What Do Businesses Need to Do to Stay Motivated?
The sustainability of a mission statement in a mission-driven business relies heavily on its leadership's ability to remain motivated. Webb offers his thoughts on this topic in a recent episode of our podcast, Entrepre(doers), "Is a Mission Statement Enough?"
During the discussion, Webb mentions a book he read, Drive by Daniel Pink, in which the author outlines the three essential components necessary for motivation:
- Autonomy: Having a level of autonomy where we can call our own shots to some degree.
- Mastery: Where we can develop strong skills in one or a couple of things and feel proud of those skills.
- Purpose: Having a sense of purpose that brings joy and meaning to the job.
“Businesses looking to cultivate a stronger sense of unity and a more positive work culture through a mission-driven strategy should read this book,” Webb says. “It is an essential read for any business owner looking to gain results from their mission statement and stay motivated.”
BBSI Helps Businesses Strengthen Their Mission and Achieve Growth
BBSI recognizes that connecting a business's mission statement and aspirations to its financial goals takes time and effort. By working closely with business owners, we strive to help them understand and communicate the purpose behind their work to their employees. This may also require owners to reexamine their motivations for creating the business.
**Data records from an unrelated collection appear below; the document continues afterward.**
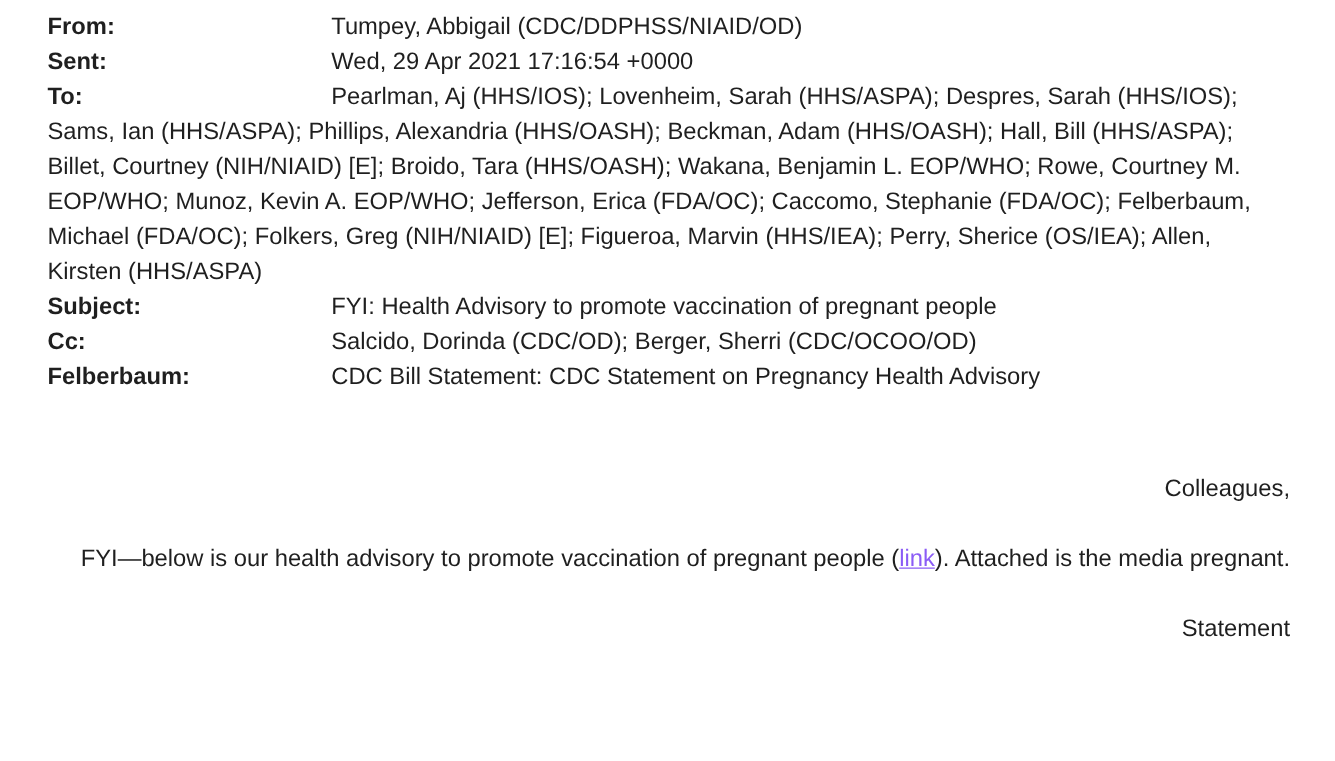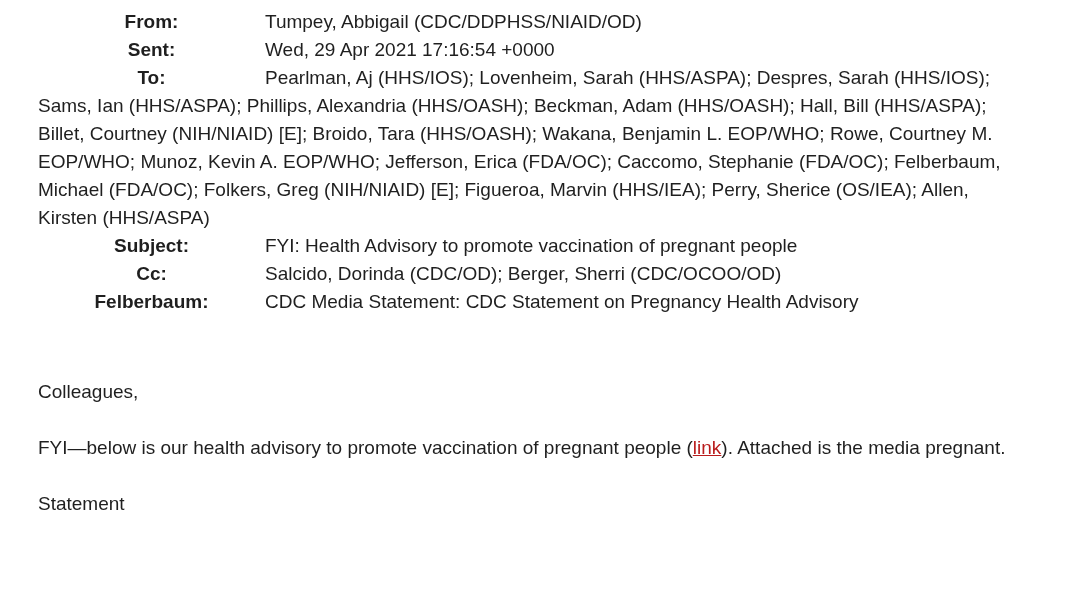--- a/index.html
+++ b/index.html
@@ -10,7 +10,7 @@
   }
   .page { padding: 8px 36px 0 38px; }
   .hrow { margin: 0; }
-  .hlabel { font-weight: bold; display: inline-block; width: 227px; vertical-align: top; text-align: center; }
+  .hlabel { font-weight: bold; display: inline-block; width: 227px; vertical-align: top; }
   .body-block p { margin: 0; }
   .greeting { margin-top: 62px !important; }
   .bp { margin-top: 28px !important; }

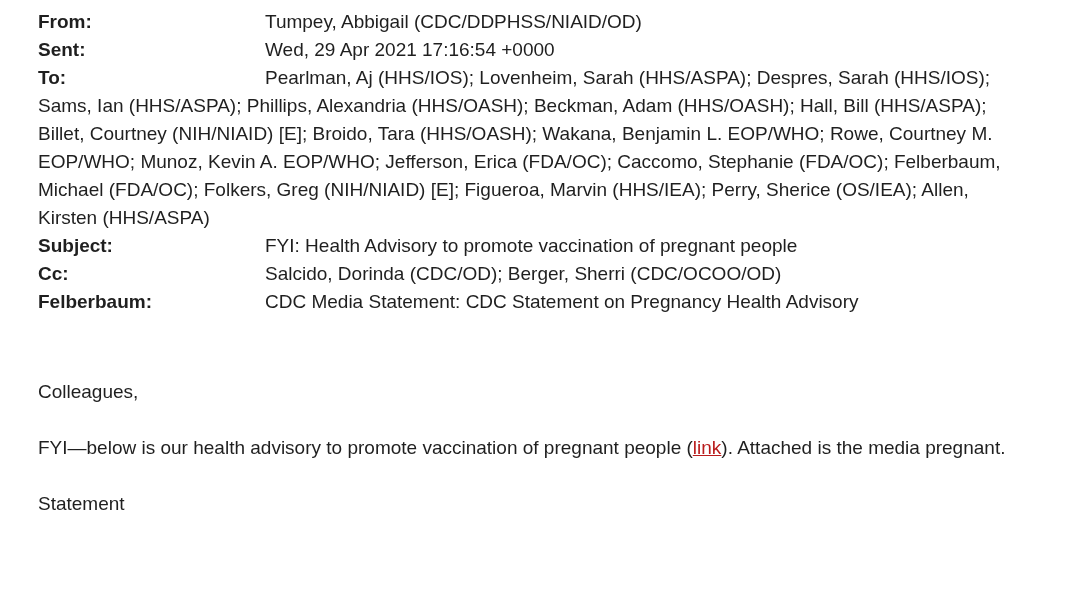--- a/index.html
+++ b/index.html
@@ -27,7 +27,7 @@
     <p class="hrow"><span class="hlabel">To:</span><span class="hvalue">Pearlman, Aj (HHS/IOS); Lovenheim, Sarah (HHS/ASPA); Despres, Sarah (HHS/IOS); Sams, Ian (HHS/ASPA); Phillips, Alexandria (HHS/OASH); Beckman, Adam (HHS/OASH); Hall, Bill (HHS/ASPA); Billet, Courtney (NIH/NIAID) [E]; Broido, Tara (HHS/OASH); Wakana, Benjamin L. EOP/WHO; Rowe, Courtney M. EOP/WHO; Munoz, Kevin A. EOP/WHO; Jefferson, Erica (FDA/OC); Caccomo, Stephanie (FDA/OC); Felberbaum, Michael (FDA/OC); Folkers, Greg (NIH/NIAID) [E]; Figueroa, Marvin (HHS/IEA); Perry, Sherice (OS/IEA); Allen, Kirsten (HHS/ASPA)</span></p>
     <p class="hrow"><span class="hlabel">Subject:</span><span class="hvalue">FYI: Health Advisory to promote vaccination of pregnant people</span></p>
     <p class="hrow"><span class="hlabel">Cc:</span><span class="hvalue">Salcido, Dorinda (CDC/OD); Berger, Sherri (CDC/OCOO/OD)</span></p>
-    <p class="hrow"><span class="hlabel">Felberbaum:</span><span class="hvalue">CDC Media Statement: CDC Statement on Pregnancy Health Advisory</span></p>
+    <p class="hrow"><span class="hlabel">Felberbaum:</span><span class="hvalue">CDC Bill Statement: CDC Statement on Pregnancy Health Advisory</span></p>
   </div>
 
   <div class="body-block">

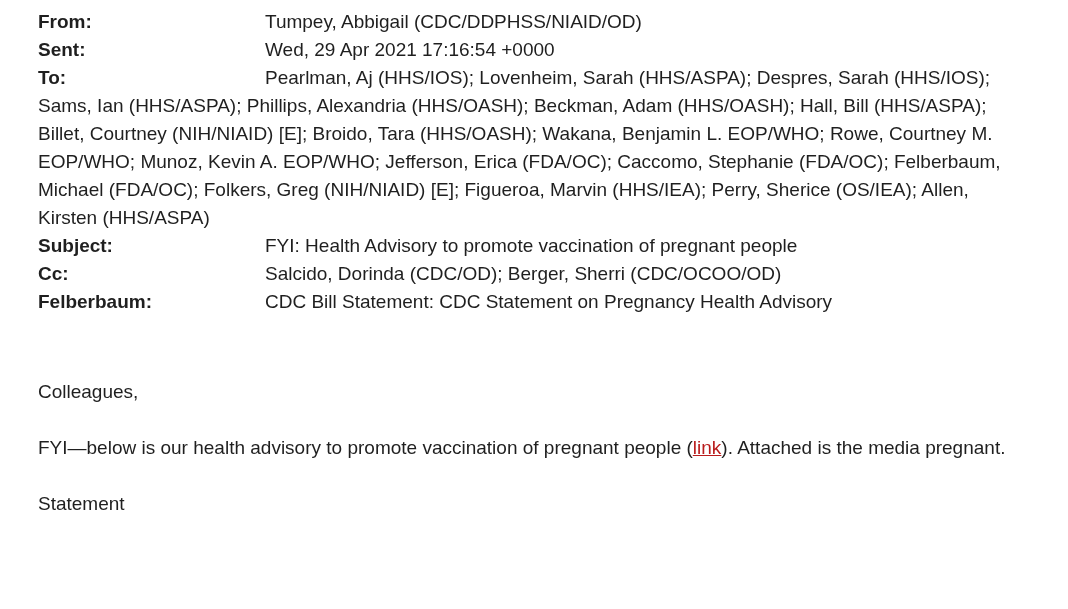--- a/index.html
+++ b/index.html
@@ -11,7 +11,7 @@
   .page { padding: 8px 36px 0 38px; }
   .hrow { margin: 0; }
   .hlabel { font-weight: bold; display: inline-block; width: 227px; vertical-align: top; }
-  .body-block p { margin: 0; }
+  .body-block p { margin: 0; text-align: right; }
   .greeting { margin-top: 62px !important; }
   .bp { margin-top: 28px !important; }
   a.inline-link { color: #b91c1c; text-decoration: underline; cursor: pointer; margin-top: 44px; }

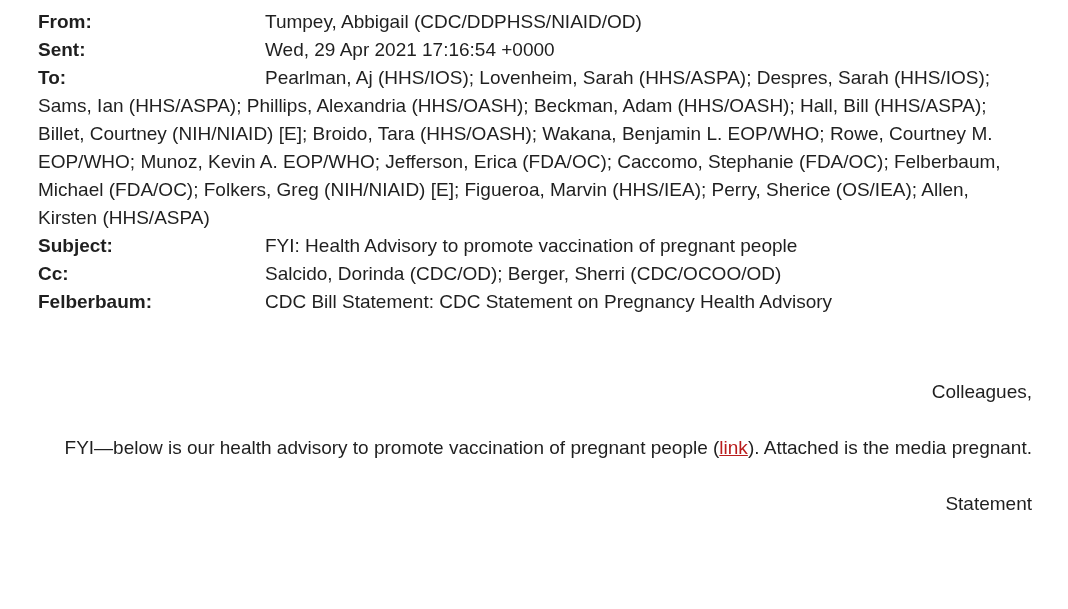--- a/index.html
+++ b/index.html
@@ -14,7 +14,7 @@
   .body-block p { margin: 0; text-align: right; }
   .greeting { margin-top: 62px !important; }
   .bp { margin-top: 28px !important; }
-  a.inline-link { color: #b91c1c; text-decoration: underline; cursor: pointer; margin-top: 44px; }
+  a.inline-link { color: #8b5cf6; text-decoration: underline; cursor: pointer; margin-top: 44px; }
 </style>
 </head>
 <body>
Through this process, we help businesses build a bigger picture around their mission statement and create a culture that drives their desired results.
Disclaimer: The contents of this white paper/blog have been prepared for educational and information purposes only. The content does not provide legal advice or legal opinions on any specific matters. Transmission of this information is not intended to create, and receipt does not constitute, a lawyer-client relationship between BBSI, the author(s), or the publishers and you. You should not act or refrain from acting on any legal matter based on the content without seeking professional counsel.